Con todo, el episodio de Menorca tiene otro significado, difícil de medir en sus dimensiones exactas, pero de gran importancia. Como ya os he descrito, la rendición de Menorca provino de una negociación friendly entre militares republicanos que no tenían nada que ofrecer y mandos nacionales que se mostraron comprensivos. Fue una rendición de la que escaparon muchos de los que quisieron escapar, aunque algunos, con las prisas, quedasen finalmente atrapados.

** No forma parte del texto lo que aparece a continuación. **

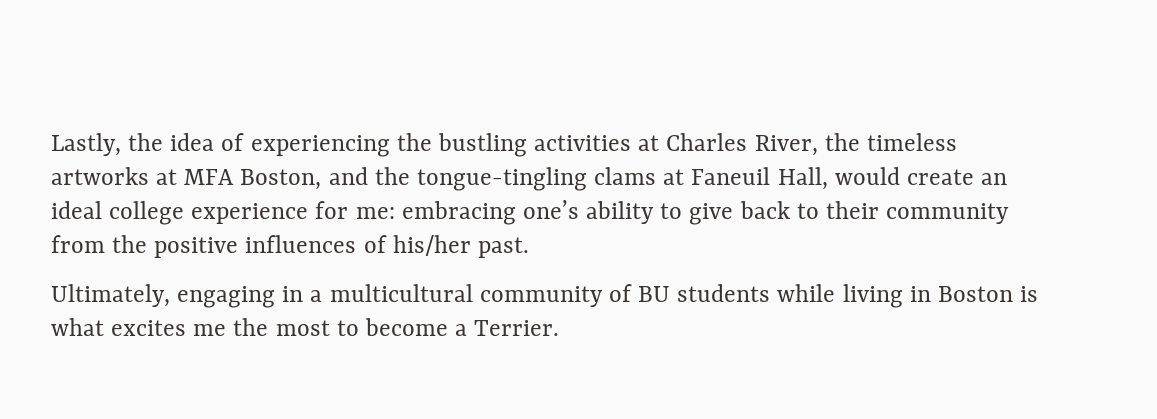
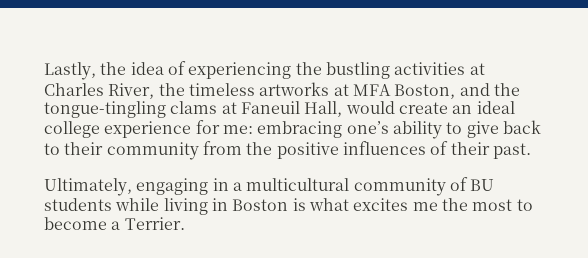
- Lastly, the idea of experiencing the bustling activities at Charles River, the timeless artworks at MFA Boston, and the tongue-tingling clams at Faneuil Hall, would create an ideal college experience for me: embracing one’s ability to give back to their community from the positive influences of his/her past.
+ Lastly, the idea of experiencing the bustling activities at Charles River, the timeless artworks at MFA Boston, and the tongue-tingling clams at Faneuil Hall, would create an ideal college experience for me: embracing one’s ability to give back to their community from the positive influences of their past.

La negociación de Ubieta levantó en los militares republicanos la ilusión de un armisticio con Franco. De una especie de entente entre profesionales de la milicia, por la cual el general ferrolano comprendería que los uniformados no hicieron otra cosa que cumplir con su deber. Algunos de los jefes militares profesionales de la República, de hecho, soñaban con conservar sus rangos como si tal cosa; Casado, sin ir más lejos, así lo esperaba. La rendición de Menorca dio alas a quienes pensaban, en el bando republicano, que una tal transacción era posible. Así pues, de alguna manera, el episodio alimentó el golpismo contra el gobierno de Negrín que acabaría desencadenando el final de la guerra.

Eso sí, se equivocaron al valorar a Franco y sus posibilidades de pactar un acuerdo. De medio a medio.